PV (rate, nper, pmt [, fv [, type]) returns the current value of an annuities specified by Double for future scheduled, fixed payment, and fixed interest rates. Rate is required. Double specifies the interest rate for each period. For example, if there is a loan for a car loan with a yearly percentage (APR) of 10 percent and a monthly payment, the interest rate for each phase is 0.1/12 or 0.0083.


PV (rate, nper, pmt [, fv [, type])

Returns the current value of an annuities with a fixed interest rate specified by Double for future scheduled and fixed payment.

Rate is required. Double specifies the interest rate for each period. For example, if there is a loan for a car loan with an annual percentage (APR) of 10 percent and a monthly payment, the interest rate for each phase is 0.1/12 or 0.0083.

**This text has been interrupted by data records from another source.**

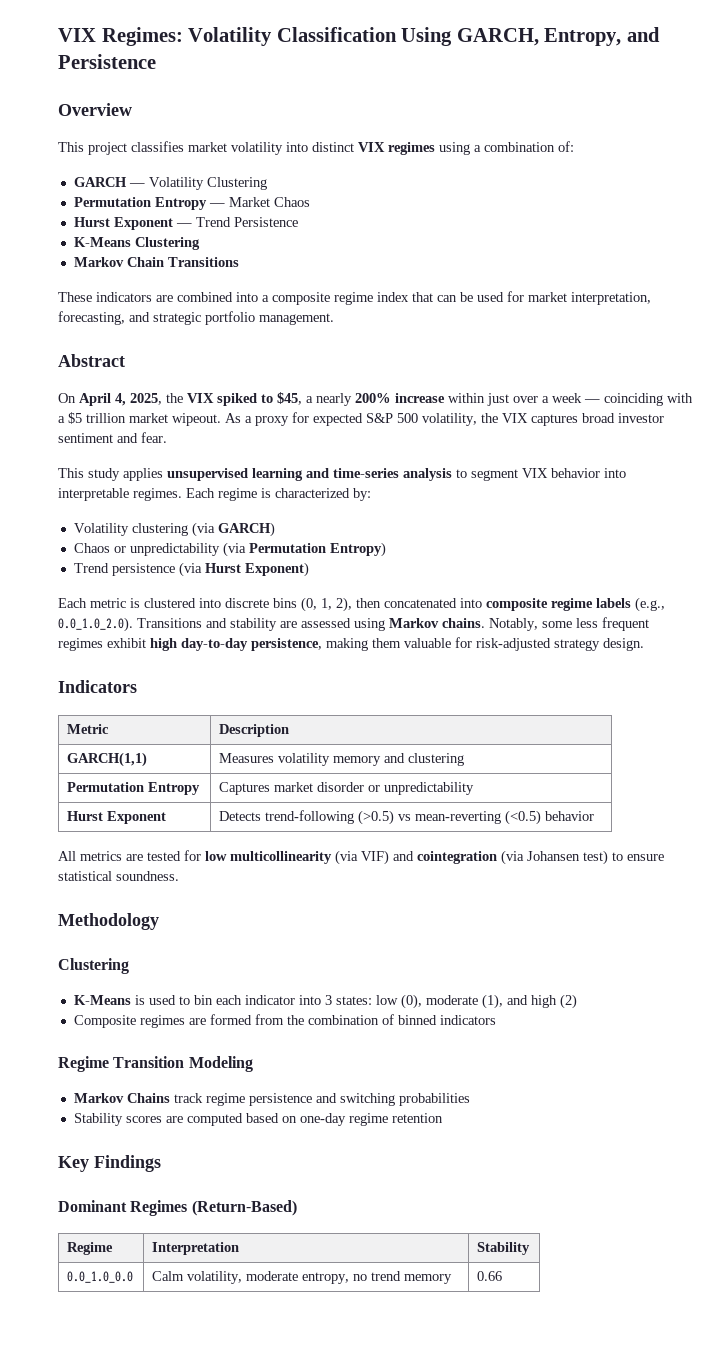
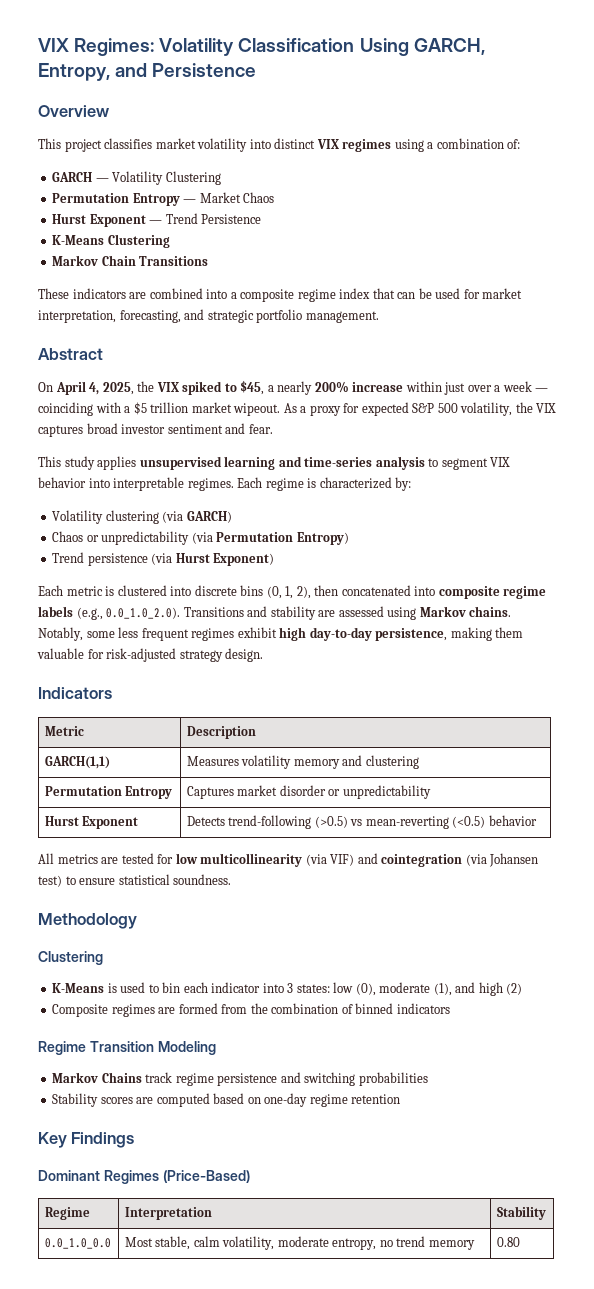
- Dominant Regimes (Return-Based)
+ Dominant Regimes (Price-Based)
- 0.0_1.0_0.0 | Calm volatility, moderate entropy, no trend memory | 0.66
+ 0.0_1.0_0.0 | Most stable, calm volatility, moderate entropy, no trend memory | 0.80

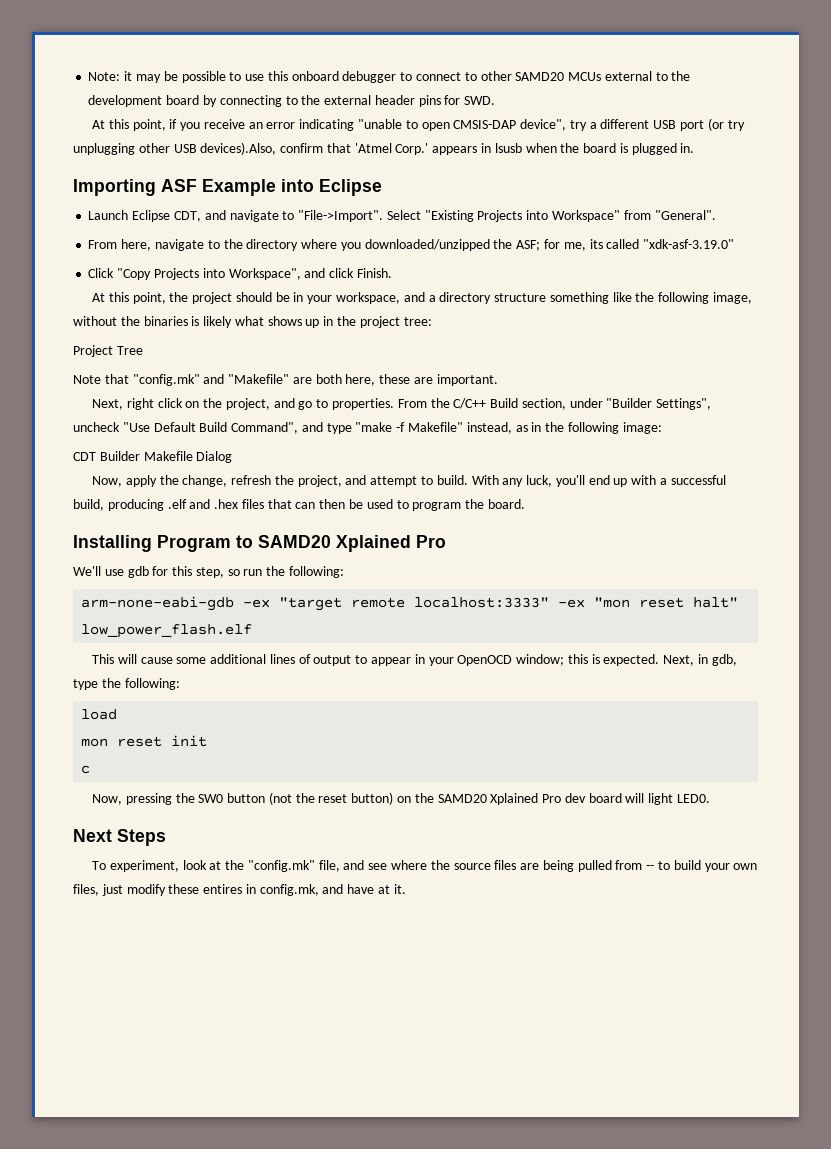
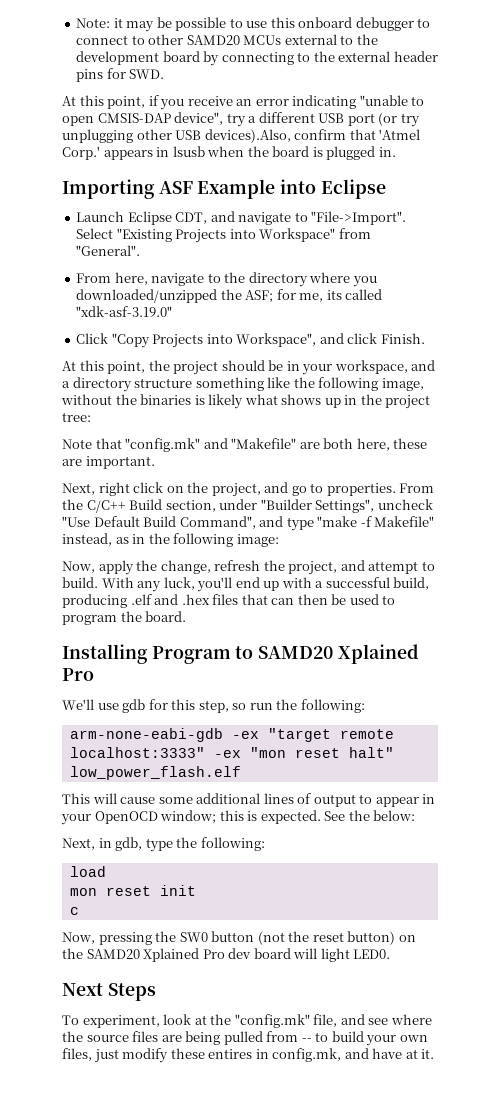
- Project Tree
- CDT Builder Makefile Dialog
- This will cause some additional lines of output to appear in your OpenOCD window; this is expected. Next, in gdb, type the following:
+ This will cause some additional lines of output to appear in your OpenOCD window; this is expected. See the below:
+ Next, in gdb, type the following:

Nper is required. Integer specifies the total number of payment periods for an annuity. For example, if you choose to pay by month for a four-year car loan, there will be 4*12 (or 48) payment periods.

Pmt is required. Double specifies the payment amount for each period. The payment amount usually includes the principal and interest, and the payment amount remains the same during the active period of the annuity.

Fv is optional. Variant: Specifies the future value or cash deposit you want after you pay off the loan. For example, the future value of a loan is 0 USD after the loan is paid. However, if you want to save $50,000 for the past 18 years as the Children's Education Fund, then $50,000 will be worth the future. If omitted, the default value is 0.

Type is optional. Variant specifies the loan expiration time. If the loan expires at the end of the loan cycle, use 0. If the loan expires at the beginning of the cycle, use 1. If omitted, the default value is 0.

Note: annuities are a series of fixed cash payments within a period of time. An annuity can be a loan (such as a mortgage loan) or an investment (such as a monthly savings plan ). The rate and nper parameters must be calculated in the same unit during the payment period. For example, if rate is calculated by month, nper must also be calculated by month. For all parameters, cash expenditure (such as savings and deposits) is expressed by a negative number, while cash income (such as dividend check) is expressed by a positive number.